The answer should contain only the lines from the beginning of the entries through the line that holds "subtotal: 1790.00 -> 2060.00", given again exactly, with no pictures.

[Available data — start]

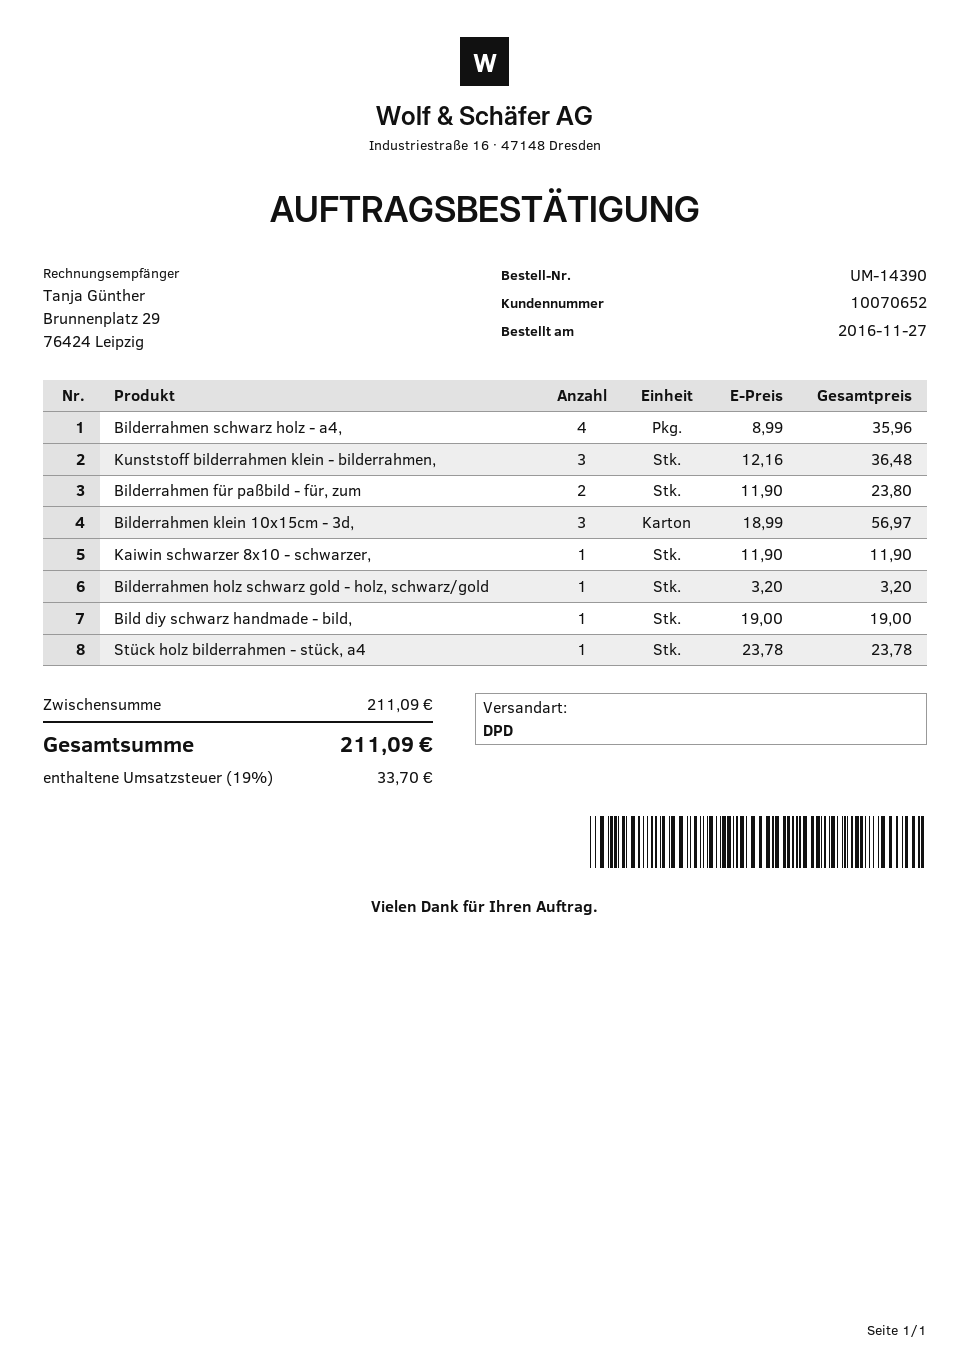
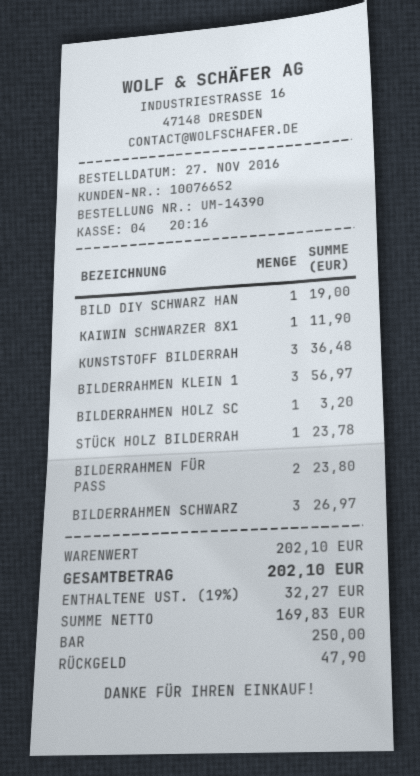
customer number: 10070652 -> 10076652
Bilderrahmen schwarz holz - a4,: 4 for 35.96 -> 3 for 26.97
subtotal: 211.09 -> 202.10
tax: 19% = 33.70 -> 19% = 32.27
total: 211.09 -> 202.10

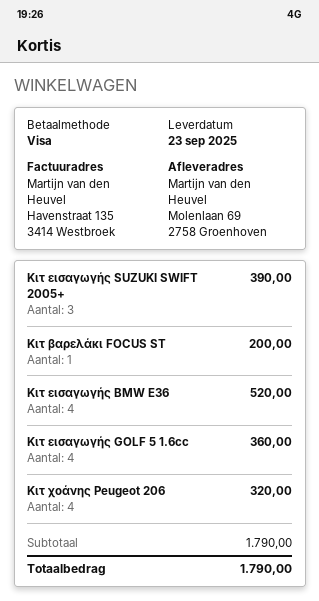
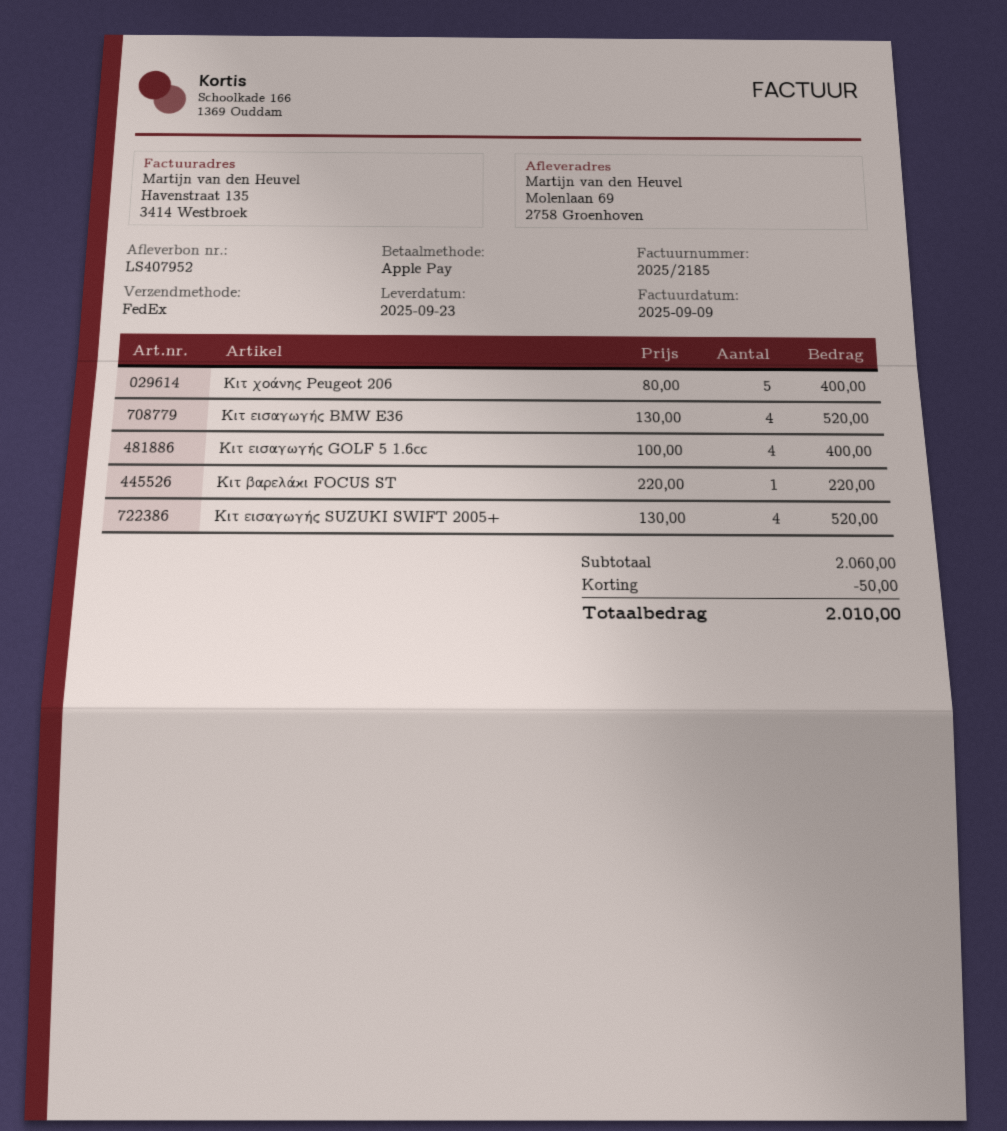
payment method: Visa -> Apple Pay
Κιτ εισαγωγής SUZUKI SWIFT 2005+: 3 for 390.00 -> 4 for 520.00
Κιτ βαρελάκι FOCUS ST: 1 for 200.00 -> 1 for 220.00
Κιτ εισαγωγής GOLF 5 1.6cc: 4 for 360.00 -> 4 for 400.00
Κιτ χοάνης Peugeot 206: 4 for 320.00 -> 5 for 400.00
subtotal: 1790.00 -> 2060.00
discount: none -> 50.00
total: 1790.00 -> 2010.00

[Available data — finish]

__Exercise response__.
customer number: 10070652 -> 10076652
Bilderrahmen schwarz holz - a4,: 4 for 35.96 -> 3 for 26.97
subtotal: 211.09 -> 202.10
tax: 19% = 33.70 -> 19% = 32.27
total: 211.09 -> 202.10

payment method: Visa -> Apple Pay
Κιτ εισαγωγής SUZUKI SWIFT 2005+: 3 for 390.00 -> 4 for 520.00
Κιτ βαρελάκι FOCUS ST: 1 for 200.00 -> 1 for 220.00
Κιτ εισαγωγής GOLF 5 1.6cc: 4 for 360.00 -> 4 for 400.00
Κιτ χοάνης Peugeot 206: 4 for 320.00 -> 5 for 400.00
subtotal: 1790.00 -> 2060.00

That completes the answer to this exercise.